That could have been me, all those Saturday nights in the cab of Jason Lee's Chevy. Nobody talked about protection back then, and I remained in a constant fret over pregnancy. What a waste. I know now what I never could have imagined, that my body is hell bent on rejecting what I want most in this world. A baby.
Twenty-eight days after my Lacy slid across the bottom of a slick bathtub, the most wonderful social worker put her in my arms. I put my nose to her check, inhaling her powdery scent. I unfolded her clinched fist, fascinated by her wrinkled knuckles and dew drop finger nails. I uncovered her feet, discovering more rumpled skin and a long second toe that stood tall like mine. I smoothed the peach fuzz growing on her ear, and as my finger continued to make its way across her puckered lips, she shivered. I shiver now with just the thought of her.

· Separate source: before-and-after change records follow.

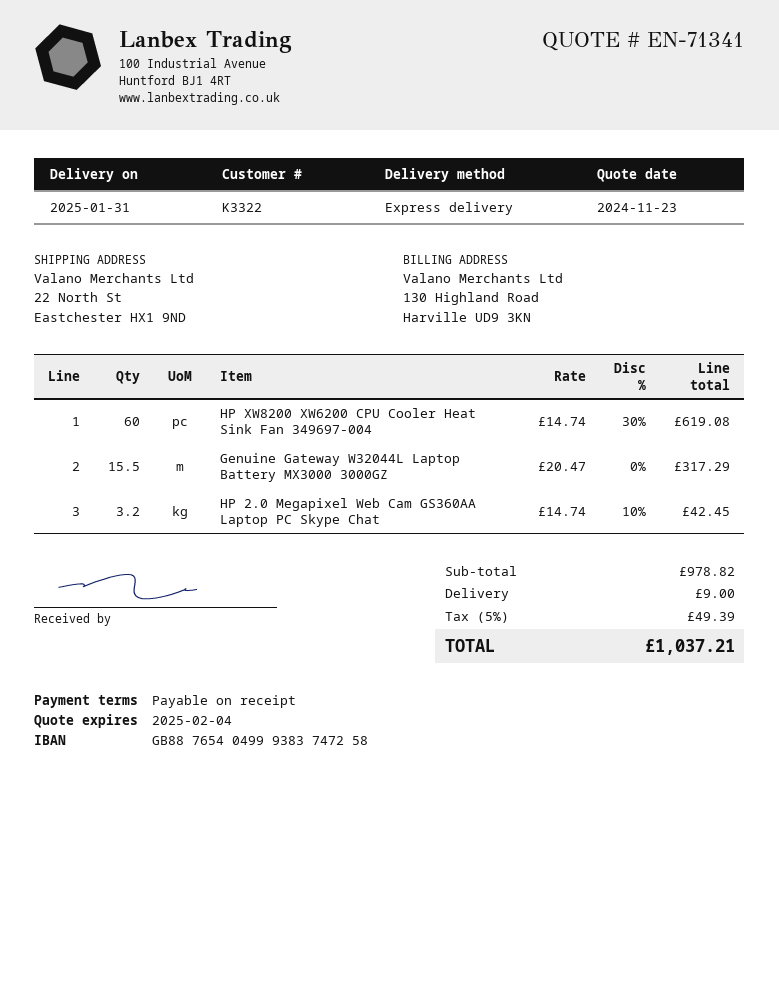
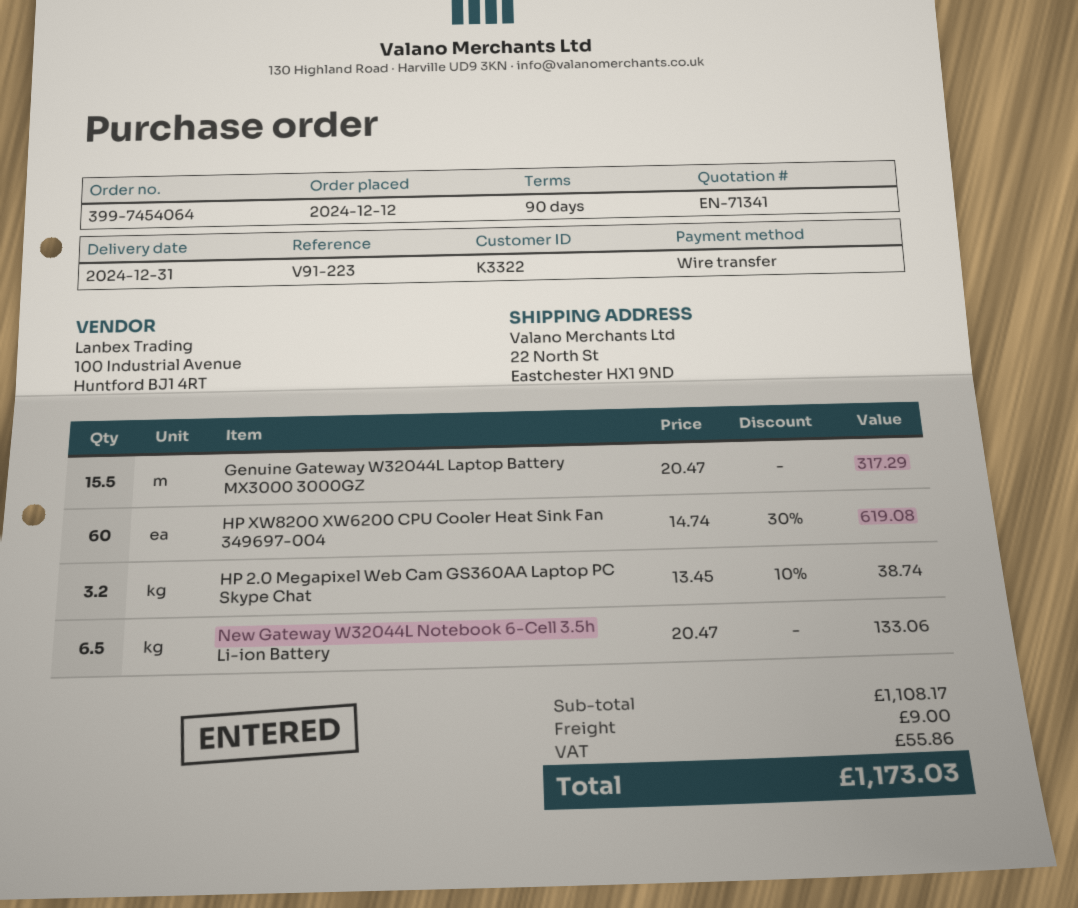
delivery date: 2025-01-31 -> 2024-12-31
payment terms: on receipt -> 90 days
HP 2.0 Megapixel Web Cam GS360AA Laptop PC Skype Chat: 3.2 x 14.74 - 10% = 42.45 -> 3.2 x 13.45 - 10% = 38.74
New Gateway W32044L Notebook 6-Cell 3.5h Li-ion Battery: none -> 6.5 x 20.47 = 133.06
subtotal: 978.82 -> 1108.17
tax: 49.39 -> 55.86
total: 1037.21 -> 1173.03

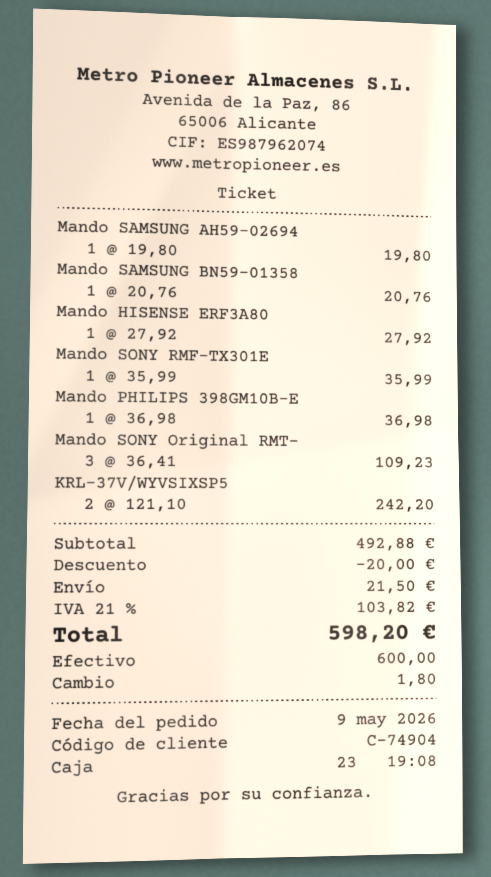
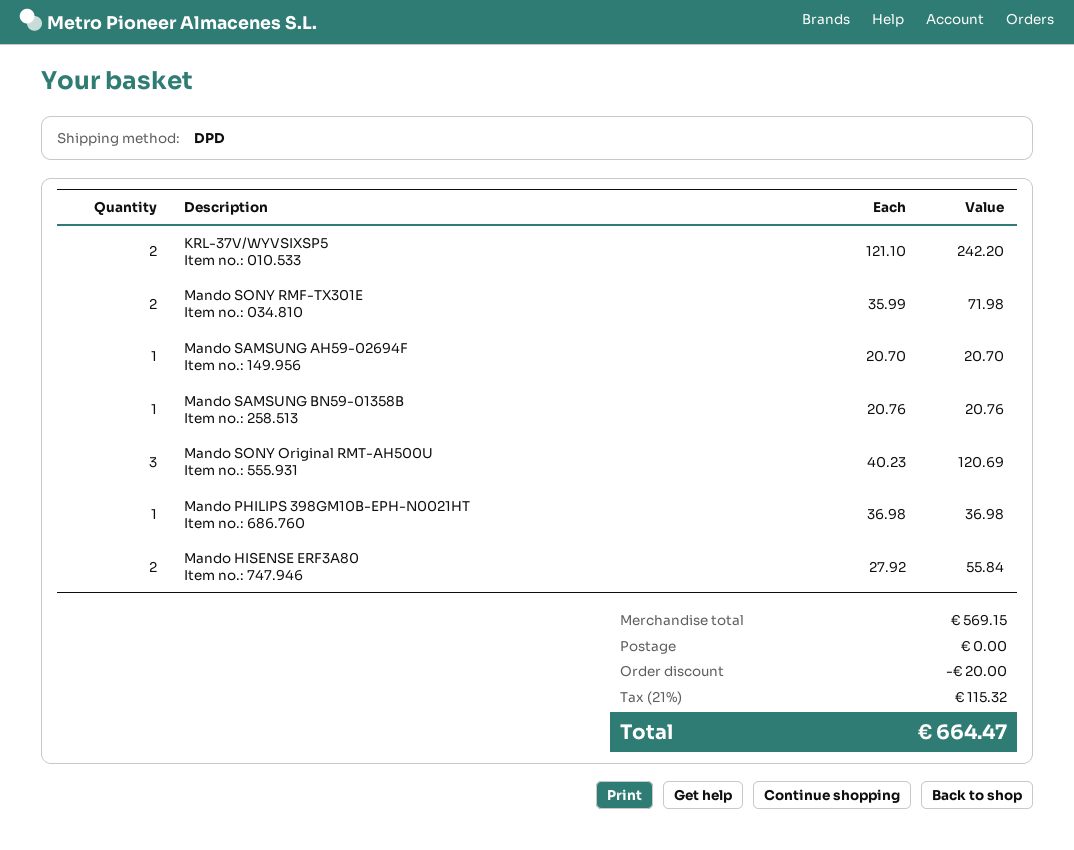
Mando SAMSUNG AH59-02694: 1 x 19.80 = 19.80 -> 1 x 20.70 = 20.70
Mando HISENSE ERF3A80: 1 x 27.92 = 27.92 -> 2 x 27.92 = 55.84
Mando SONY RMF-TX301E: 1 x 35.99 = 35.99 -> 2 x 35.99 = 71.98
Mando SONY Original RMT-: 3 x 36.41 = 109.23 -> 3 x 40.23 = 120.69
subtotal: 492.88 -> 569.15
shipping: 21.50 -> 0.00
tax: 21% = 103.82 -> 21% = 115.32
total: 598.20 -> 664.47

Jill requested an open adoption. My husband was against it.

"I won't have it," he said. "We're Lacy's parents now, and I have the cancelled check to prove it."

His words were a waste of breath. He knew the deciding was up to me. Lord knows I wanted to say no too, but I would have shaved my head if somebody said it would better our chances. Besides, how could I deny this girl who had given birth to my miracle?

I sent pictures every month for a year before I heard from Jill. The day after Lacy's first birthday, I got a call from Belinda, our social worker. Jill had requested a visit and my phone number. "Sure, I would love to hear from her," I lied. Seventeen minutes later, she called.

"Hi, this is Jill."

Her voice trembled, and I could hear her sniffles. I wanted to comfort her, but fear had a tight hold around my throat. Had she changed her mind like our last birth mother? Did she want my Lacy back?

"I'm sorry I haven't asked for a meeting before now. I've tried to..."

She broke down, and I waited for her to calm. The line grew quiet. "Jill, are you there?"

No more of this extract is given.